The term “health inequities” can be used interchangeably with health inequalities, and this refers to “avoidable inequalities that are unfair or unjust” (Leon et al, 2001). 

Health inequalities among the black and minority ethnic population are referred to as ethnic inequalities. The German socialist and philosopher Frederick Engels (1845) first noted ethnic inequalities in England among the Irish population, who appeared to have a worse mortality than the indigenous population. 

Bhopal (2009) describes the factors that contribute to ethnic inequalities, such as:

  • Culture and lifestyle factors.
  • Social factors.
  • Education and economic status.
  • Migration factors.
  • Genetic factors.
  • Access to and concordance with healthcare.

In addition to these factors, racism has been identified as a major cause of ethnic inequalities (Nazroo, 2003); however, addressing racism and its role in ethnic inequalities is a provocative area of discussion. Thus all these contributing factors limit the quest to find a definitive solution for ethnic inequalities.
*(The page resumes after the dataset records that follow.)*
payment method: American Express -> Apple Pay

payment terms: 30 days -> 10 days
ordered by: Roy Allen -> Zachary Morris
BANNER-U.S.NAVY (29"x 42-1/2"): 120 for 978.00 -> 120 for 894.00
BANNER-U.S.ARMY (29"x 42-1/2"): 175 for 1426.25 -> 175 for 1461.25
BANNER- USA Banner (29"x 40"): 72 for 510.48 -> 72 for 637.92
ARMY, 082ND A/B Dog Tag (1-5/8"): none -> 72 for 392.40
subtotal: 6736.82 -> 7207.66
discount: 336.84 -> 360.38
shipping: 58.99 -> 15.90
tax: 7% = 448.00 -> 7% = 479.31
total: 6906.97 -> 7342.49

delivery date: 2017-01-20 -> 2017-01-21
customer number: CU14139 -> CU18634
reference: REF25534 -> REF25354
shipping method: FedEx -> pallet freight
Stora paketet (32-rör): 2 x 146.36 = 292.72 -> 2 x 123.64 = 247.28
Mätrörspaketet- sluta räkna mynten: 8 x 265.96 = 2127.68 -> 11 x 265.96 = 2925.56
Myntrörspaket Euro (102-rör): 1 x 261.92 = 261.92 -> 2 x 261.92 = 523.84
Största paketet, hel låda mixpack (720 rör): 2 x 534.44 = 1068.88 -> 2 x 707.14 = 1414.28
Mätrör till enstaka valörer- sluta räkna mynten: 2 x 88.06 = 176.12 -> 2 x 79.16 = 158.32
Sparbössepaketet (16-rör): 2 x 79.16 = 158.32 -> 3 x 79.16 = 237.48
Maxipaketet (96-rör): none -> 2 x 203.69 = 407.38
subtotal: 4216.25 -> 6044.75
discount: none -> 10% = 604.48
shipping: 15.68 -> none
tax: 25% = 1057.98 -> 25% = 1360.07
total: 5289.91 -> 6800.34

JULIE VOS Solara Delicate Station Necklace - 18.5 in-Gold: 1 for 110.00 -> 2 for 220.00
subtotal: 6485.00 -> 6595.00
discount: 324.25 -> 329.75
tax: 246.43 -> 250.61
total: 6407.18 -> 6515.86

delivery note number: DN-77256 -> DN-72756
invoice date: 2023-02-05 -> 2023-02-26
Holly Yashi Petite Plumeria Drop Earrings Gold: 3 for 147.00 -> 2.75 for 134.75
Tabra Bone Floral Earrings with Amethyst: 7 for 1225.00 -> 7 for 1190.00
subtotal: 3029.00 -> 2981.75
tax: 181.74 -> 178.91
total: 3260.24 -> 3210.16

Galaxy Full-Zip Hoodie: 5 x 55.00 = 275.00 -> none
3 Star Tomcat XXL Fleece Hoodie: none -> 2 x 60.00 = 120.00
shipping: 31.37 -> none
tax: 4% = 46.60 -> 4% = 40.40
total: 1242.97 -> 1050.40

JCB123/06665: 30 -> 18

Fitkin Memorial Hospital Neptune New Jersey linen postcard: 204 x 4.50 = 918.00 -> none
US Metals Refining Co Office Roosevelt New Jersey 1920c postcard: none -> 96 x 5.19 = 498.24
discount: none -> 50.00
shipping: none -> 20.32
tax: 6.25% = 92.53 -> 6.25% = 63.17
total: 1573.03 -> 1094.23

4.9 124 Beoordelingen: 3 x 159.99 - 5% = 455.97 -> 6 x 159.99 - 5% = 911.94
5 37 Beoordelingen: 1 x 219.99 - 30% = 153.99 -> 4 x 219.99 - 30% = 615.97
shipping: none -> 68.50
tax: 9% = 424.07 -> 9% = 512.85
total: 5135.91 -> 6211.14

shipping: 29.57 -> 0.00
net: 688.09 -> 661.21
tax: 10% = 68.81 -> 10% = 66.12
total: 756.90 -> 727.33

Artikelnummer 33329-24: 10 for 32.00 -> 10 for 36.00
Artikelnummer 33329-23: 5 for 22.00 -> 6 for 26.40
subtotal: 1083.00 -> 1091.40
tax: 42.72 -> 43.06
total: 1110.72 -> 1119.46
There is a lack of accurate ethnic minority data that reflect the heterogeneity of the population, such as different sub-groups within an ethnic category. For example, there has been at least two generations of South Asian people (of Pakistani, Indian, Bangladeshi and Sri Lankan origin) in the UK since the 1950s (Khunti and Kumar, 2009). The 1999 and 2004 National Health Surveys in England provided data on self-reported health among six ethnic minority groups, which enabled intergenerational health status between the first and second generation to be reviewed (Erens et al, 2001; Sproston and Mindell, 2006). It was found that intergenerational mobility improved, with an improvement in the socioeconomic status between the first and second generation; however, this did not result in an improvement in health status outcomes in the second generation. This was attributed to the second generation requiring a higher degree of socioeconomic gain to lead to an improvement in health, rather than to acculturation changes.

Similarly, socioeconomic data are also inaccurate, depicting a snapshot of socioeconomic status as opposed to circumstances throughout a person’s life. Thus, if possible, data should be collected at different time points of an individual’s life to obtain a more accurate picture of his or her socioeconomic position (Nazroo, 2003).

The 1967 Whitehall study (Marmot et al, 1991) identified the inverse relationship that existed between social class and mortality by studying a group of British civil servants. The connotations around health inequalities are individuals who are from two extremes of social class. However, in The Marmot Review Professor Marmot (2010) recognised that health inequalities are not just confined to those who are rich or poor. Marmot used the term “social gradient” to describe the higher degree of input required according to the degree of disadvantage in each social class group; thus tackling health inequalities should be across the board and not confined to those in higher deprivation categories. In Scotland, the health inequalities Government report Equally Well (The Scottish Government, 2008) mapped out the degree of health inequalities that exist, with an alarming acknowledgment of the Scottish mortality rates being on par with those in Eastern Europe.

Diabetes and obesity
Patterns of health and ethnic inequalities exist within the areas of diabetes and obesity. The Southall Diabetes Survey (Mather and Keen, 1985) was the first pivotal UK study that showed the higher prevalence of diabetes among South Asian people compared with the indigenous population.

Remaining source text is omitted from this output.